Some in the stable, such as Hosea Burton, 28, have worked under Gallagher since the age of 11, so when defeat arrives, the emotional trauma stings more than placing a dreaded 'L' on the stat board.
With Crolla sitting two feet away, Gallagher looks to the ground and shrugs: "Crolla's caught me crying in the changing rooms. That's how it is. You take it personally.
"You want the best for them and when you know they've put everything in, you just think: 'Why not? This kid deserves this.'
"Last year, the hardest loss came last. Hosea Burton lost with a minute of a fight to go.
"Afterwards, I was wrapping Callum Smith's hands and Hosea comes over crying his eyes out saying 'sorry' to me.

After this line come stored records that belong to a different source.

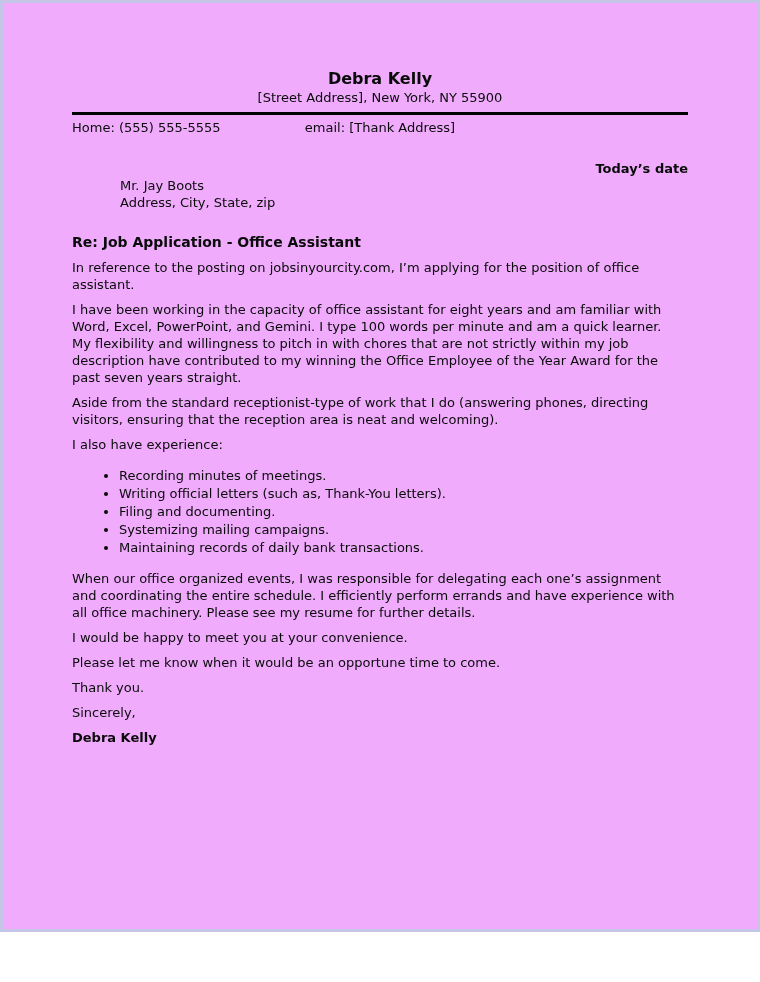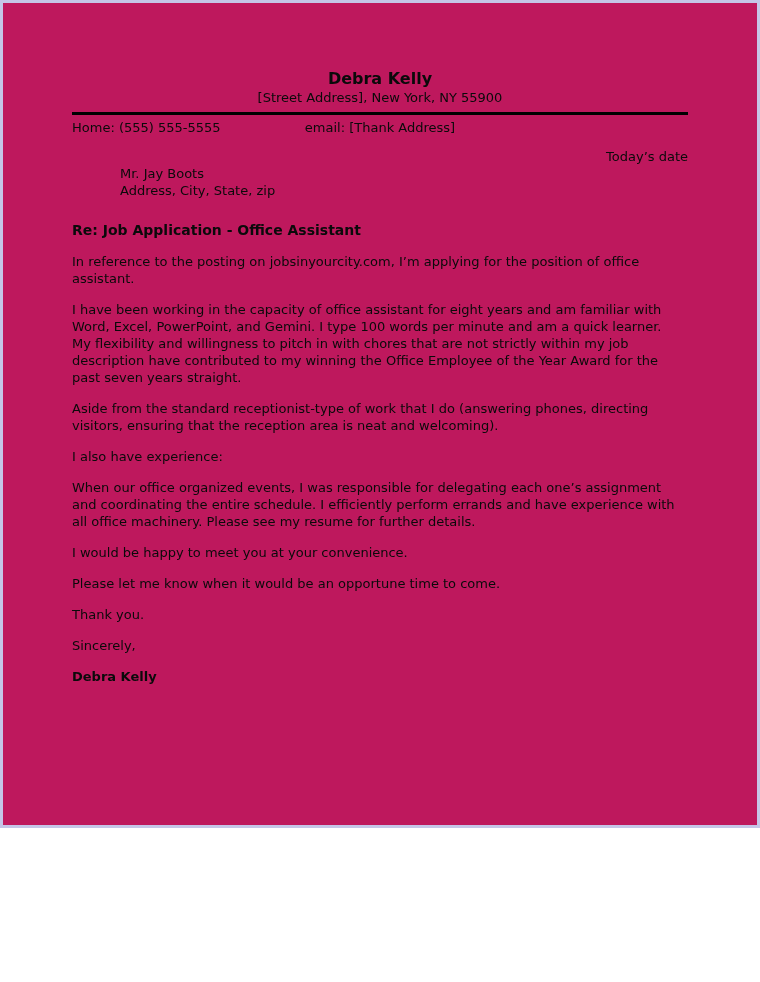--- a/index.html
+++ b/index.html
@@ -10,8 +10,8 @@
   .page {
     box-sizing: border-box;
     width: 760px;
-    height: 828px;
-    background: #be185d;
+    height: 932px;
+    background: #f0abfc;
     border: 3px solid #c5c5e7;
     padding: 66px 69px 10px 69px;
     font-family: "DejaVu Sans", sans-serif;

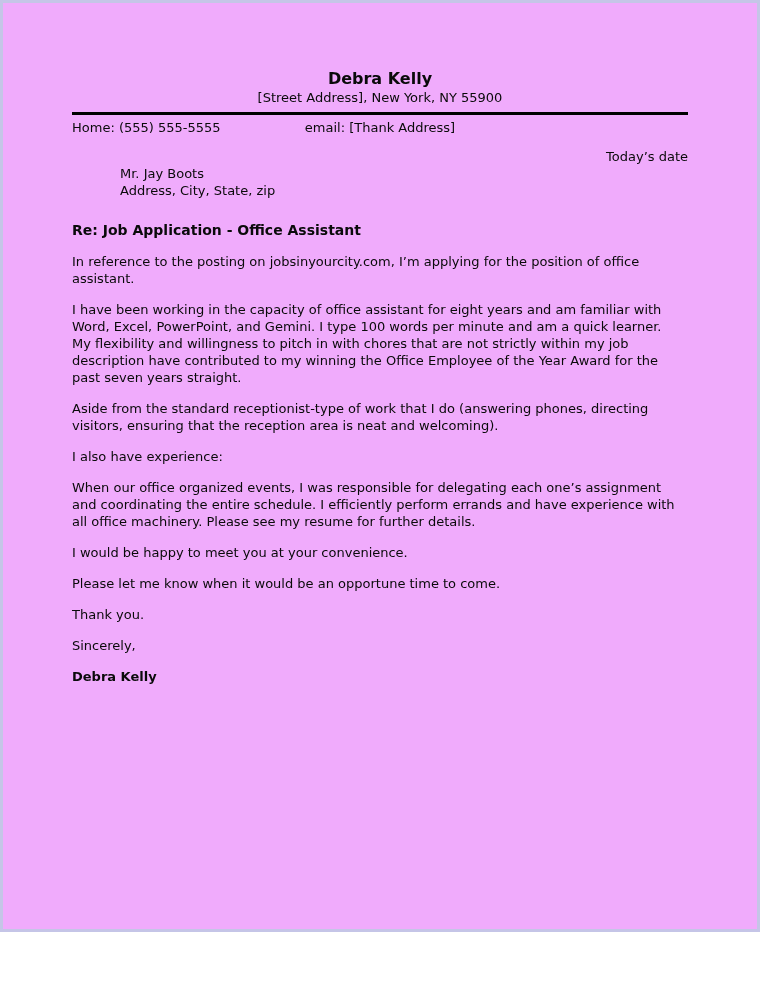--- a/index.html
+++ b/index.html
@@ -45,9 +45,9 @@
   .contact-row .c-mid   { text-align: center; }
   .contact-row .c-right { text-align: right; }
   .date-line {
-    margin-top: 12px;
+    margin-top: 24px;
     text-align: right;
-    font-weight: normal;
+    font-weight: bold;
   }
   .recipient div { line-height: 17px; margin-left: 48px; }
   p {

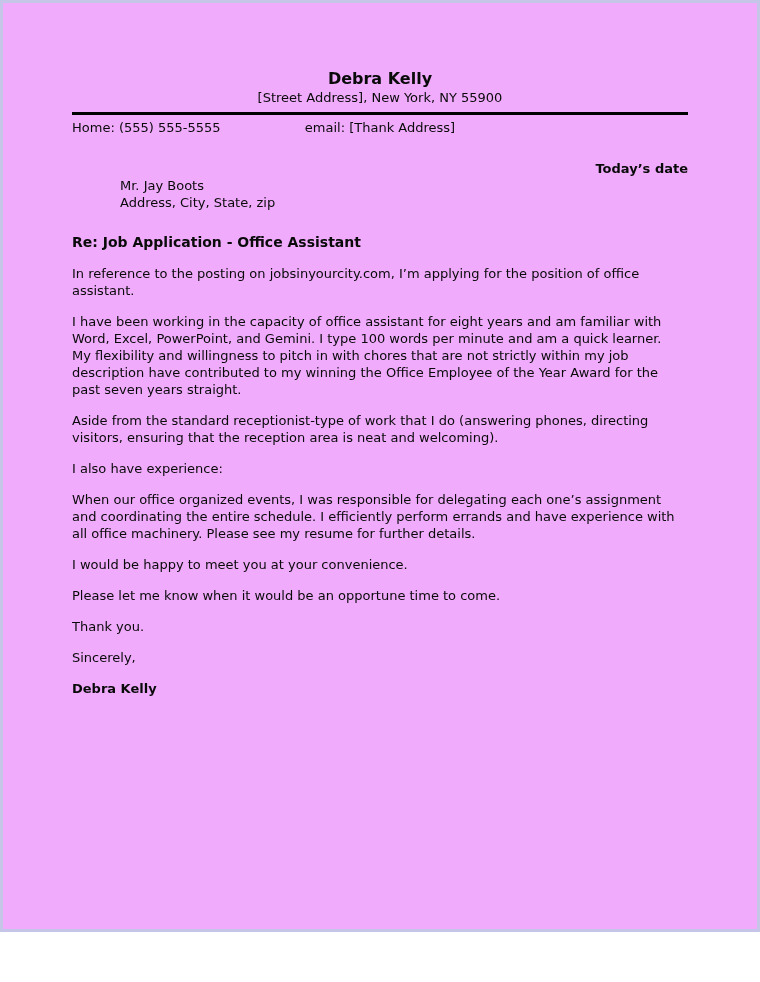--- a/index.html
+++ b/index.html
@@ -51,7 +51,7 @@
   }
   .recipient div { line-height: 17px; margin-left: 48px; }
   p {
-    margin: 14px 0;
+    margin: 8px 0;
   }
   p.multiline {
     white-space: pre-line;

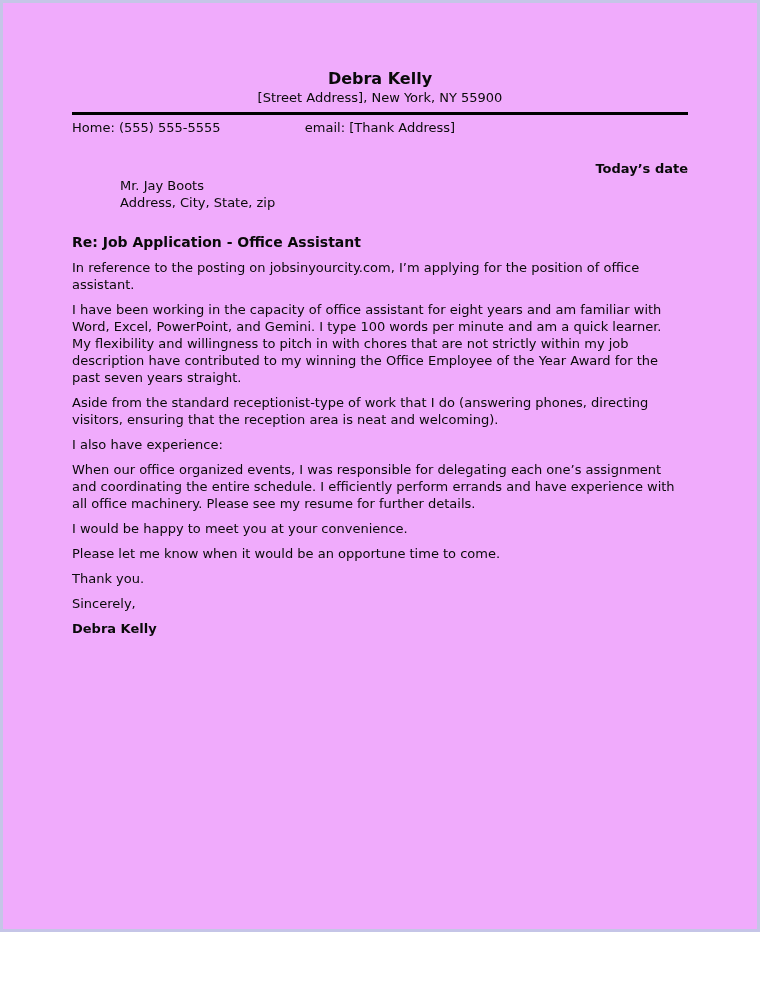--- a/index.html
+++ b/index.html
@@ -110,6 +110,13 @@
 
   <p>I also have experience:</p>
 
+  <ul class="experience">
+    <li>Recording minutes of meetings.</li>
+    <li>Writing official letters (such as, Thank-You letters).</li>
+    <li>Filing and documenting.</li>
+    <li>Systemizing mailing campaigns.</li>
+    <li>Maintaining records of daily bank transactions.</li>
+  </ul>
 
   <p>When our office organized events, I was responsible for delegating each one’s assignment and coordinating the entire schedule. I efficiently perform errands and have experience with all office machinery. Please see my resume for further details.</p>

I couldn't stop and hug him as we had to go to the ring. When I got back to the changing room, he'd been taken to hospital. My head was all over the place.
"You get down, a bit depressed. But eventually you have to just take the losses the way you take the wins. I'm now 'foot to the pedal' with all of them. There are more rewards for the fighters in this gym."
'Prove it again'
Crolla has pummelled the bag, yelping with each heavy shot. He's sent for two rounds on the speed bag before ending his session with chin-ups, stretching and abdominal work.
"When I won the Ring Magazine trainer award, I used to ring him and say: 'How did we do this? How have I won this? And how are you a world champion?'
"I want to prove what we've done wasn't a fluke. I want to win that training award again.
"I want my stable to all retire happy and all of them to have a house. I don't want them to be a slave to a mortgage. That's a success story.
"I've insisted that this current crop of fighters, when it's over for them, it's over for me. People say: 'You are kidding yourself.'"
I tell him that I think he is. He laughs.
Crolla prepares to depart, shaking hands with everyone in the room, as every other fighter has, before leaving.
There's a warmth to this title factory and it seems key to all that it is.
Gallagher will be last out, having been first in.
Bout 273 draws closer, and perhaps world title number four.